Most benign tumors of the lung are rare neoplasms. Although many of these lesions manifest as solitary pulmonary nodules, and occasionally as multiple nodules, slightly less than 15% of such nodules are benign.[1] The classification of benign tumors (Box 1) remains somewhat controversial because of disagreement regarding the origin and prognosis of some of the more common lesions. A modification of the classification proposed originally by Liebow [2] seems to be the simplest and most elegant scheme and serves our purposes well, although one could also use the 2015 WHO classification.

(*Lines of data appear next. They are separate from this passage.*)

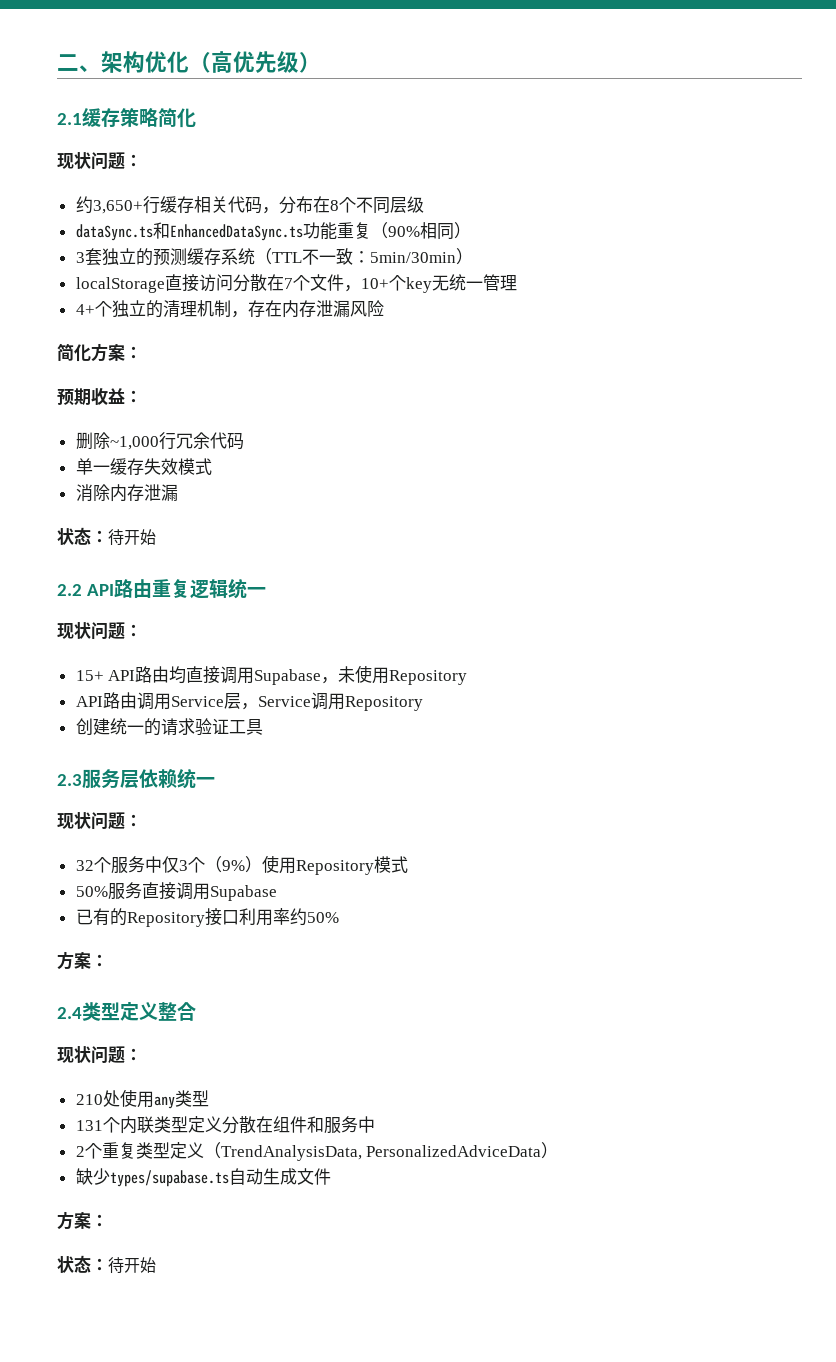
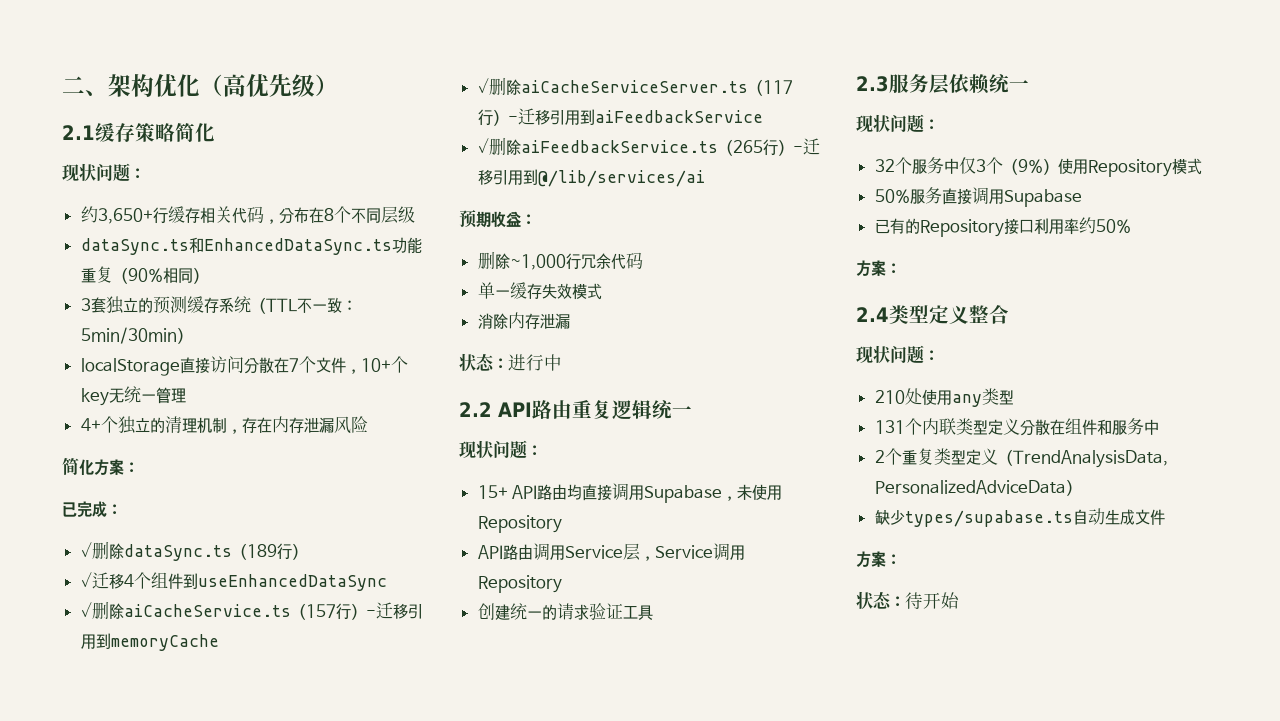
+ 已完成：
+ ✓删除dataSync.ts（189行）
+ ✓迁移4个组件到useEnhancedDataSync
+ ✓删除aiCacheService.ts（157行）-迁移引用到memoryCache
+ ✓删除aiCacheServiceServer.ts（117行）-迁移引用到aiFeedbackService
+ ✓删除aiFeedbackService.ts（265行）-迁移引用到@/lib/services/ai
  消除内存泄漏
- 状态：待开始
+ 状态：进行中

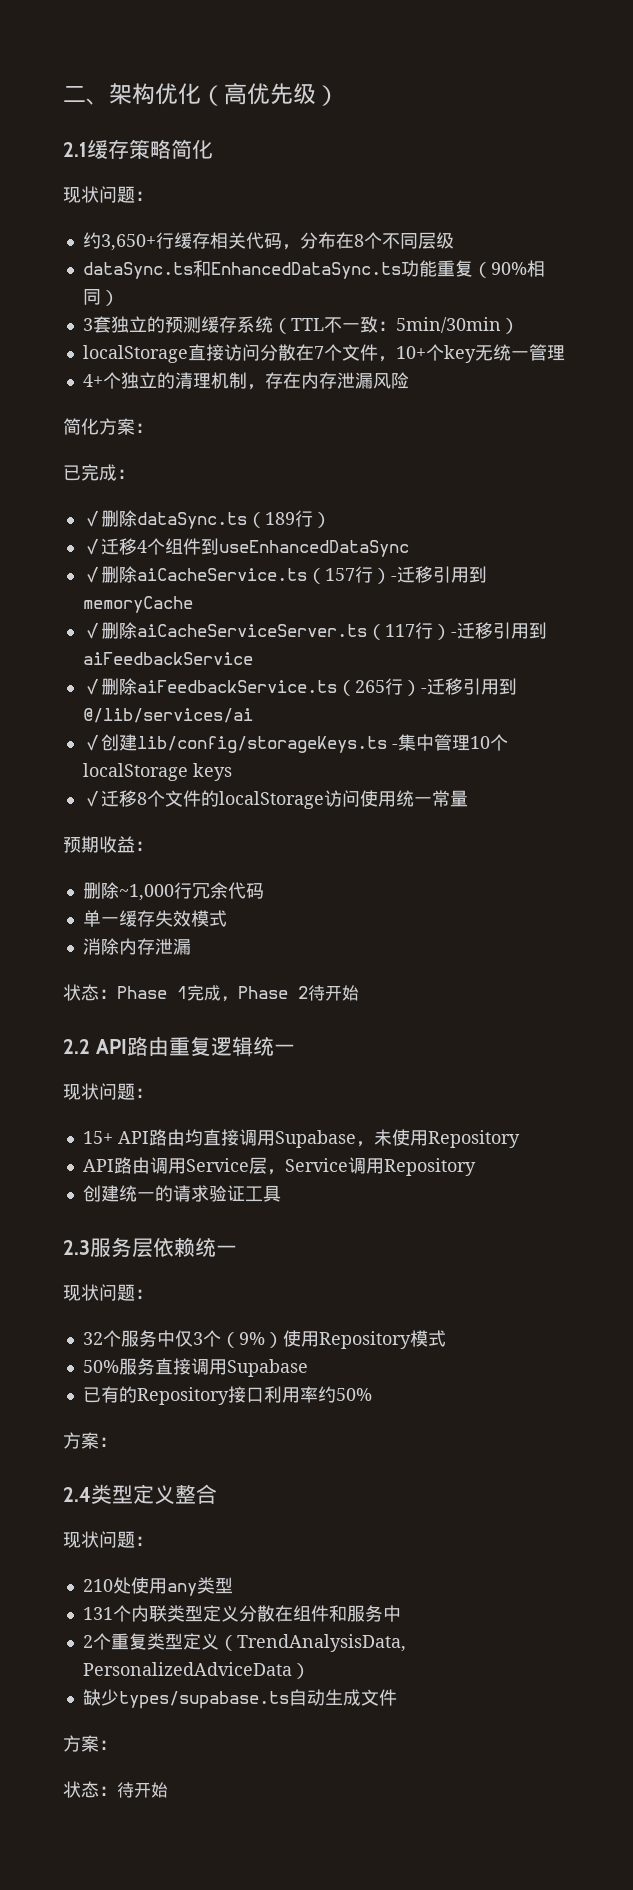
+ ✓创建lib/config/storageKeys.ts -集中管理10个localStorage keys
+ ✓迁移8个文件的localStorage访问使用统一常量
- 状态：进行中
+ 状态：Phase 1完成，Phase 2待开始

Box 1 Classification of Benign Lung Tumors

Origin Unknown

Hamartoma

Clear cell (sugar) tumor

Teratoma

Epithelial Tumors

Papilloma/polyps (airway)

Atypical adenomatous hyperplasia

Mesodermal Tumors

Fibroma

Solitary Fibrous Tumor

Lipoma

Leiomyoma

Chondroma

Granular cell tumor (Schwannoma)

Sclerosing Pneumocytoma

Other

Inflammatory myofibroblastic tumor

Xanthoma

Amyloid

MALToma (likely not benign)

The Liebow classification organizes lesions according to their presumed origin, whether epithelial or mesodermal. A number of the lesions, however, must be classified as unknown in origin and some as inflammatory. Electron microscopy provides more accurate detail than does light microscopy with regard to ultrastructure. The availability of this technique led to a revision in the classification of several lesions that were previously thought to be benign. Intravascular bronchoalveolar tumor, also known as sclerosing hemangioendothelioma, and pulmonary blastoma were both considered to be benign but now are known to behave in a malignant fashion. Solitary fibrous tumor is a tumor that straddles the line between benign and malignant. The names themselves imply the benign nature originally attributed to these tumors. The current understanding of atypical adenomatous hyperplasia, which appears to represent a premalignant lesion, is slightly more complex and is discussed later.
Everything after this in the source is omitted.